Mobilithèse 17 Septembre 2018
Pour comprendre les mobilités contemporaines dans les Suds, il est nécessaire de saisir la place prépondérante de la moto, un véhicule pourtant étonnamment peu étudié par le courant de recherche du « tournant de la mobilité ». Incursion au Vietnam, dans les rues d'Hanoï, la ville du vélo devenue la ville de la moto.
Titre de la thèse : « Une transition capitaliste sur roues : voitures, motos et mobilité à Hanoï ».
Pays : Norvège
Université : Université d’Oslo
Date : 2016
Directeurs de recherche : Harold Wilhite, Hege Merete Knutsen
Mon sujet de recherche porte sur la consommation et le développement, et plus particulièrement sur l’évolution des modes de consommation dans des contextes de rapides changements économiques et sociaux. Dans ma thèse, je me suis intéressé à la transition, à Hanoï, de l’usage de la bicyclette et de la marche à pied à l’usage des motos et des voitures. En d’autres termes, j’ai étudié une transition de mobilités à très faibles émissions en CO2 à des mobilités à fortes émissions en CO2. J’ai abordé le sujet en croisant les processus macro du développement économique et les pratiques quotidiennes de mobilité. Or, dans la capitale vietnamienne, pour comprendre les mobilités contemporaines, il est avant tout nécessaire de comprendre l’usage de la moto, un véhicule pourtant étonnamment peu étudié par le courant de recherche du « tournant de la mobilité ».
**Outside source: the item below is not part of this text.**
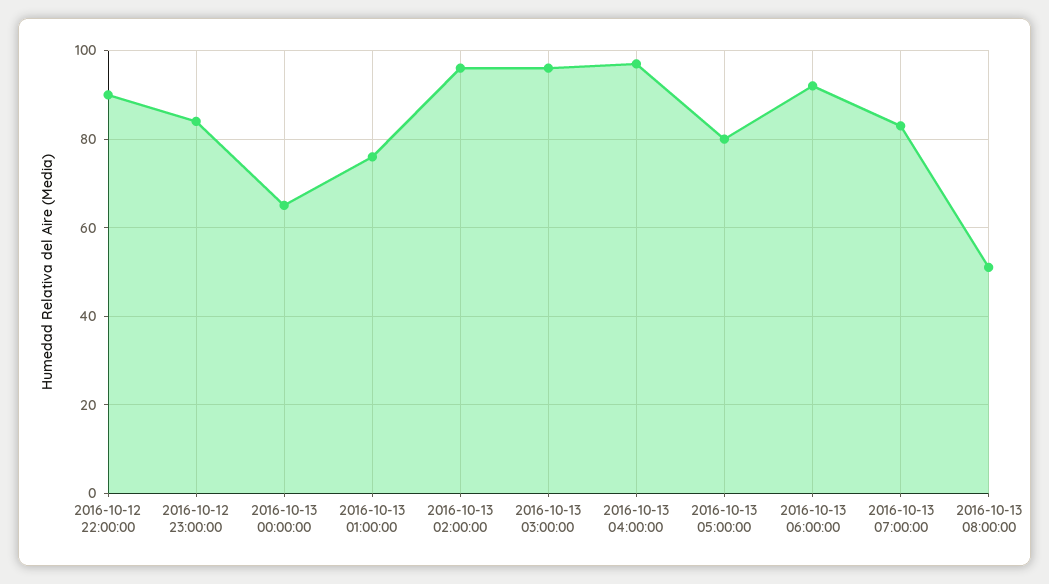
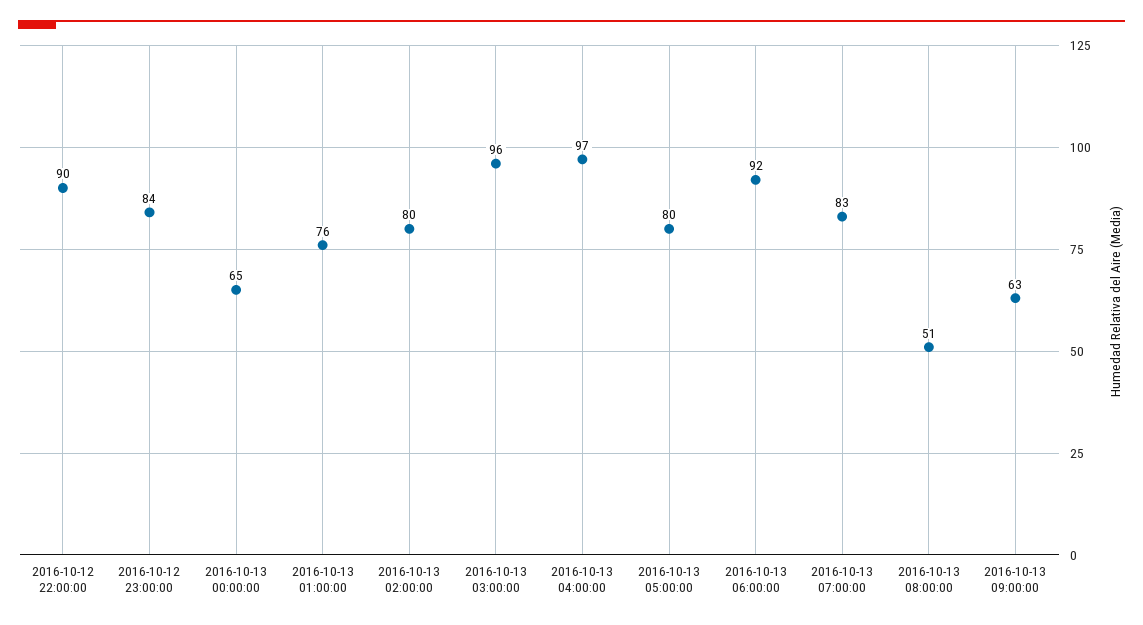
2016-10-13 02:00:00: 95 -> 80
2016-10-13 09:00:00: none -> 63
Il existe des deux-roues motorisés de toutes tailles et de toutes formes, des plus grandes motos aux plus petits scooters. Au Vietnam, on trouve surtout des plus petits modèles, mais on utilise tout de même toujours le terme générique de « motos ». Toutes, peu importe leur apparence, ont été largement négligées par le « tournant de la mobilité ». Quand elles apparaissent dans cette littérature, elles sont souvent désignées comme une forme de mobilité alternative dans les sociétés « occidentales » dominées par la voiture. Jusqu'à présent, presque aucune recherche n’a pris au sérieux le rôle crucial que joue la moto dans la vie quotidienne de centaines de millions de personnes à travers le monde.
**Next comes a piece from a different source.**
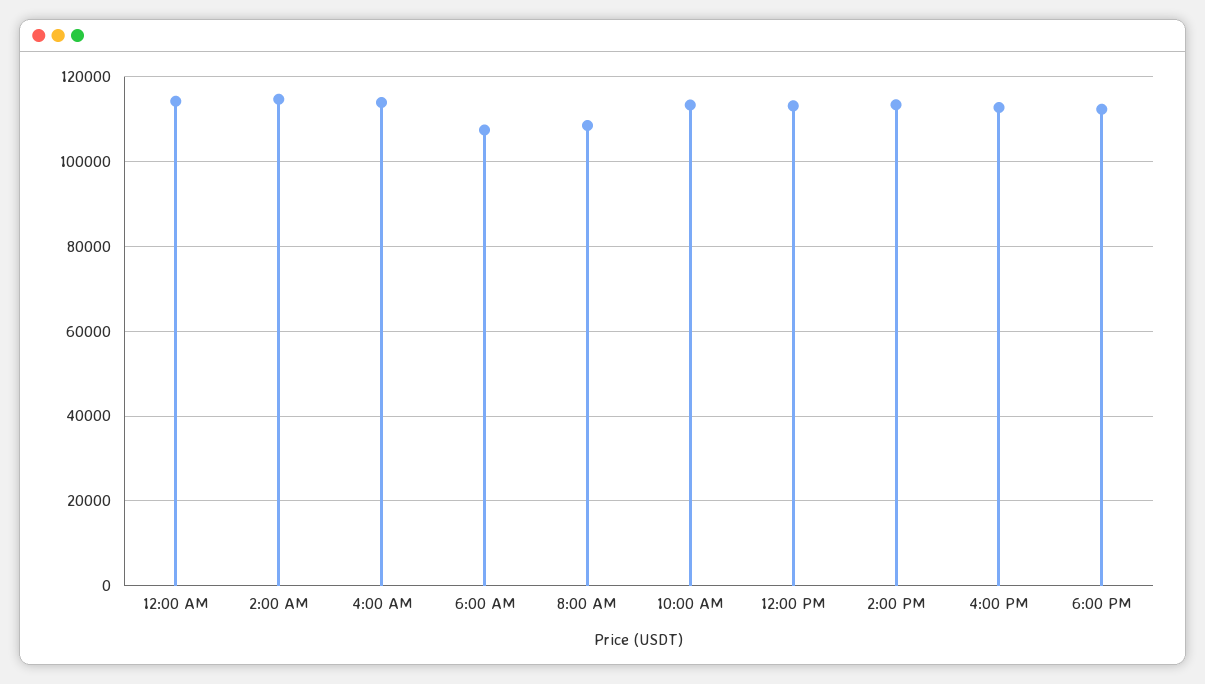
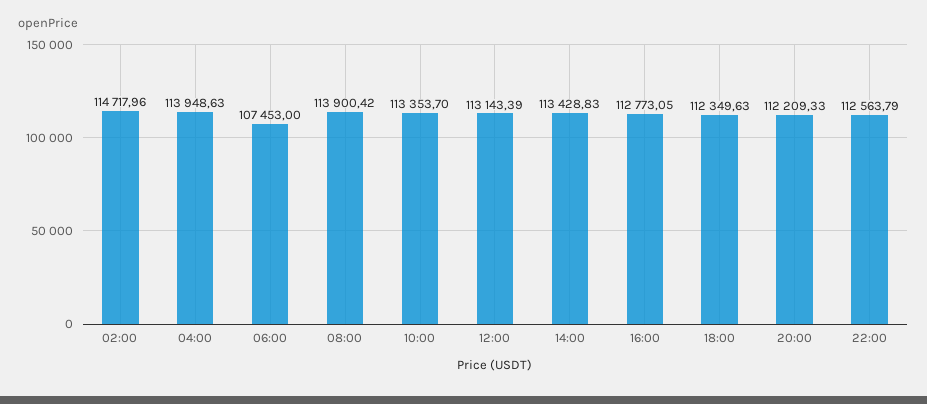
12:00 AM: 114000 -> none
8:00 AM: 108000 -> 113900.42
20:00: none -> 112209.33
22:00: none -> 112563.79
En Asie du Sud-Est, les motos sont partout mais le Vietnam bat tous les records. Depuis la mise en œuvre des réformes économiques (doi moi, en 1986), le pays de la bicyclette est devenu celui de la moto. Aujourd’hui, on estime qu’il y aurait jusqu'à 50 millions de motos dans le pays. En 2012 déjà, il y avait en moyenne plus de 2,5 motos par ménage à Hanoï et à Hô-Chi-Minh-Ville. La vitesse à laquelle le pays à remplacé les bicyclettes par les motos est stupéfiante. Des études ont constaté qu’en 2005, plus d’un tiers des déplacements non-piétons à Hanoï se faisaient à vélo, un peu plus de la moitié à moto et seulement 1 % en voiture. En 2012, les deux-roues représentent encore 85 % des déplacements, mais 96,8 % de ces déplacements se faisaient à motos contre seulement 2,6 % à bicyclettes (les 0,6 % restants revenant aux scooters électriques 1).
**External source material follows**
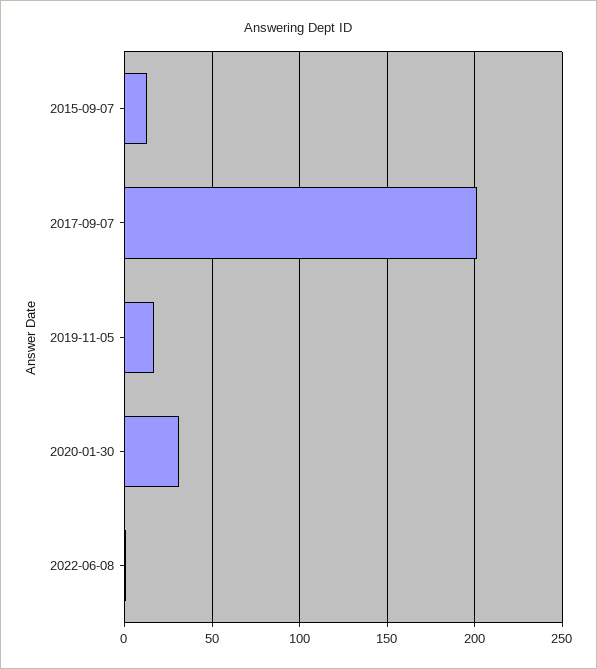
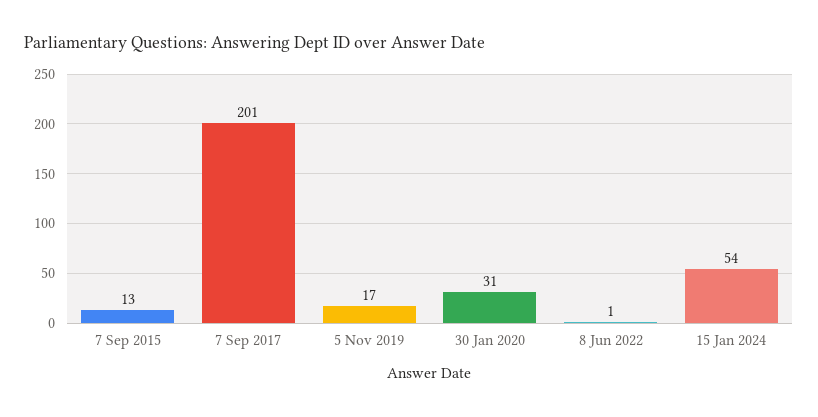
15 Jan 2024: none -> 54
Le Vietnam est ainsi devenu le pays de la moto : les rues de Hanoï en sont un exemple criant. En très peu de temps, la moto est venue jouer un rôle absolument essentiel. Les rues sont pleines de petites motos qui vrombissent, klaxonnent, freinent, accélèrent. Elles sont partout autour de vous, vous forçant à calculer chaque mouvement tout en vous happant dans un bourdonnement continu, comme si vous aviez intégré une gigantesque ruche peuplée d’énormes abeilles mécaniques. À cause d’elles, traverser la rue est a priori mission impossible. Les trottoirs n’appartiennent plus aux piétons. L’air est nocif. La circulation est un tel problème qu’il existe beaucoup de guides en ligne conseillant les touristes sur les façons de traverser la rue.
Pourtant, c’est surtout grâce aux motos que la ville fonctionne. Elles sont utilisées pour répondre plus ou moins à tous les besoins de mobilité : transporter des biens volumineux, se rendre au travail, emmener les enfants à l’école, faire du shopping, retrouver des amis, retrouver quelqu’un pour un rendez-vous galant ou encore aller promener son chien. C’est une ville à motos.
Comment Hanoï est-elle devenue une « ville à motos » ? Et comment l’automobile peut-elle émerger dans ce contexte de domination des deux-roues ? Ce sont quelques-unes des questions auxquelles ma thèse a tenté de répondre.
Je m’intéresse aux changements sociaux, économiques et culturels qui s’opèrent dans les processus de croissance économique rapide ainsi qu’aux nouvelles pratiques et habitudes de consommation qui apparaissent dans ces contextes. Pour ma thèse, j’ai étudié ces changements en approchant la mobilité à Hanoï du point de vue des concessionnaires et des vendeurs de voiture, des représentants d’entreprises, des universitaires, des experts en transports et des agents du gouvernement, mais surtout en cherchant à comprendre la mobilité quotidienne telle qu’on la perçoit depuis la rue. J’ai effectué 62 entretiens semi-structurés, dont environ les deux tiers avec des propriétaires de voitures et de motos.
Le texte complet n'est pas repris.